→ Your instructions
Among the entries below, find the lines that hold the word "data" and report them.

#### Records supplied

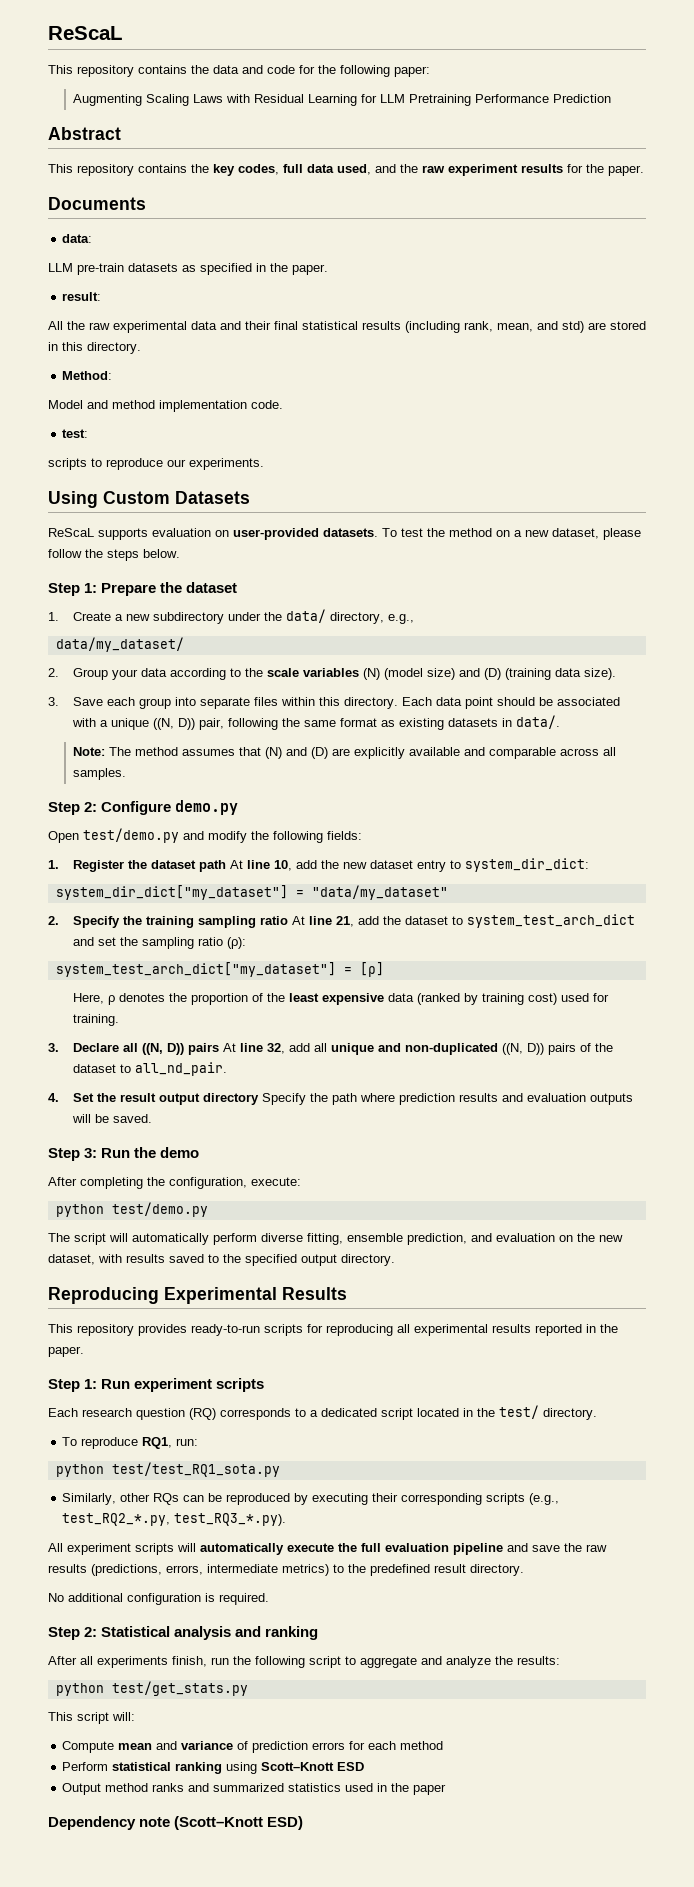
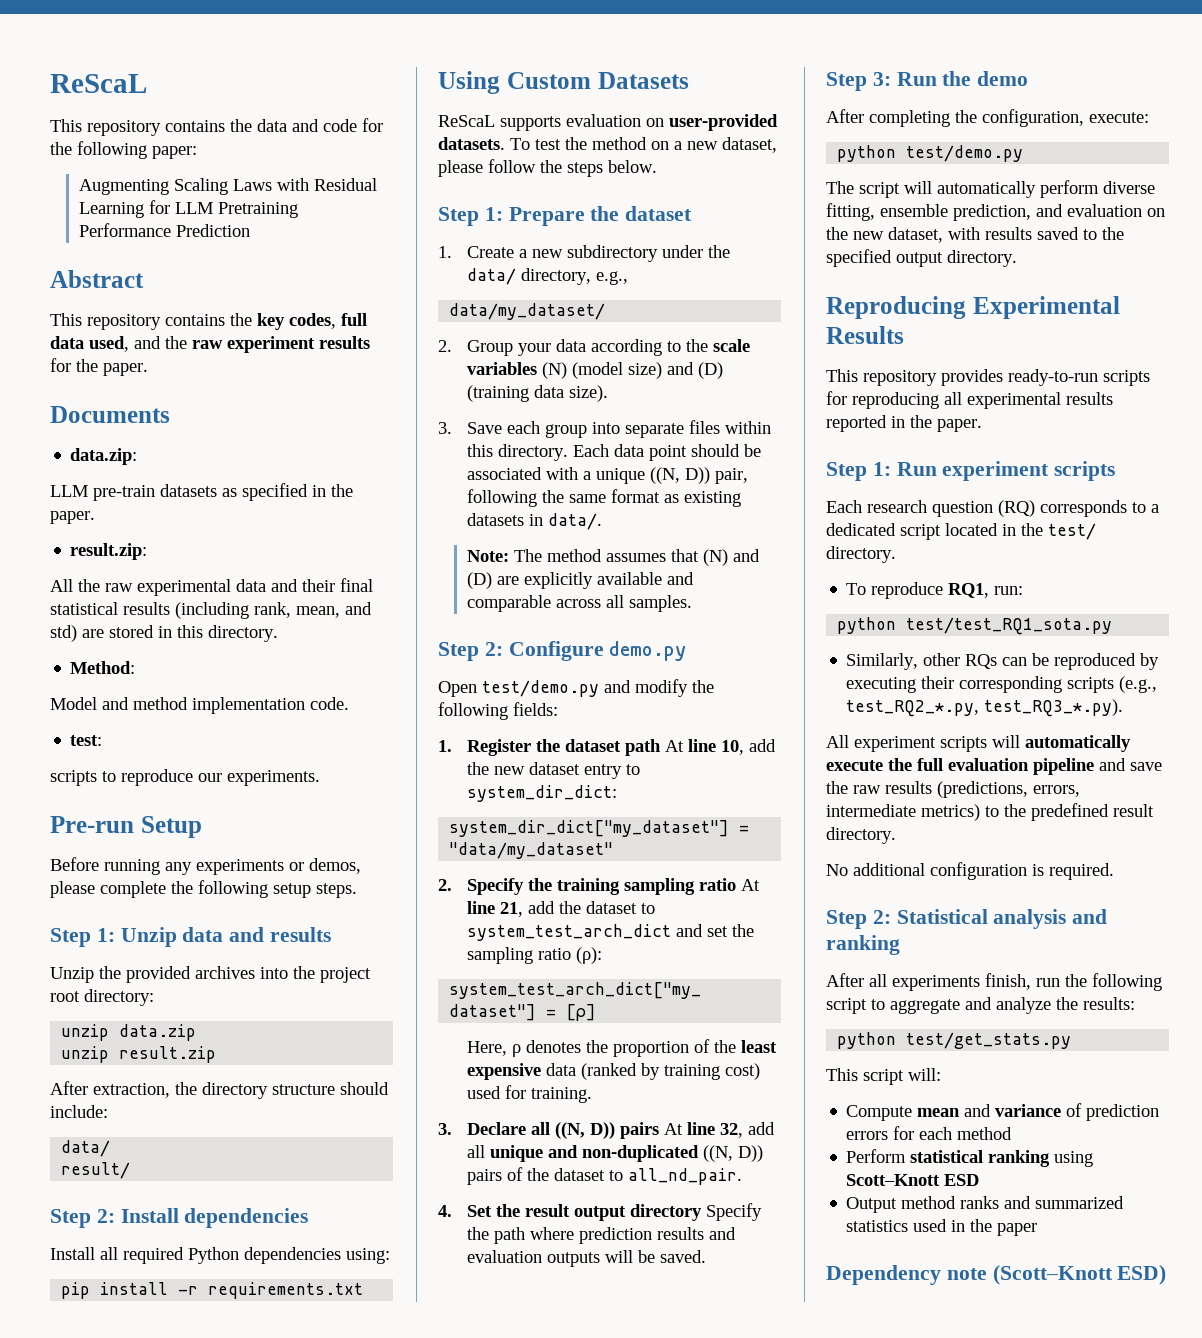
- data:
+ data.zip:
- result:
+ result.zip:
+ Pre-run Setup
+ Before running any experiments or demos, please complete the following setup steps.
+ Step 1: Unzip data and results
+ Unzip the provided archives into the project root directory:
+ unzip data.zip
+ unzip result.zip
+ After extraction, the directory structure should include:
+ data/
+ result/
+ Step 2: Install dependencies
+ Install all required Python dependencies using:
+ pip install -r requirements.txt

########

→ Output of the task
- data:
+ data.zip:
+ Step 1: Unzip data and results
+ unzip data.zip
+ data/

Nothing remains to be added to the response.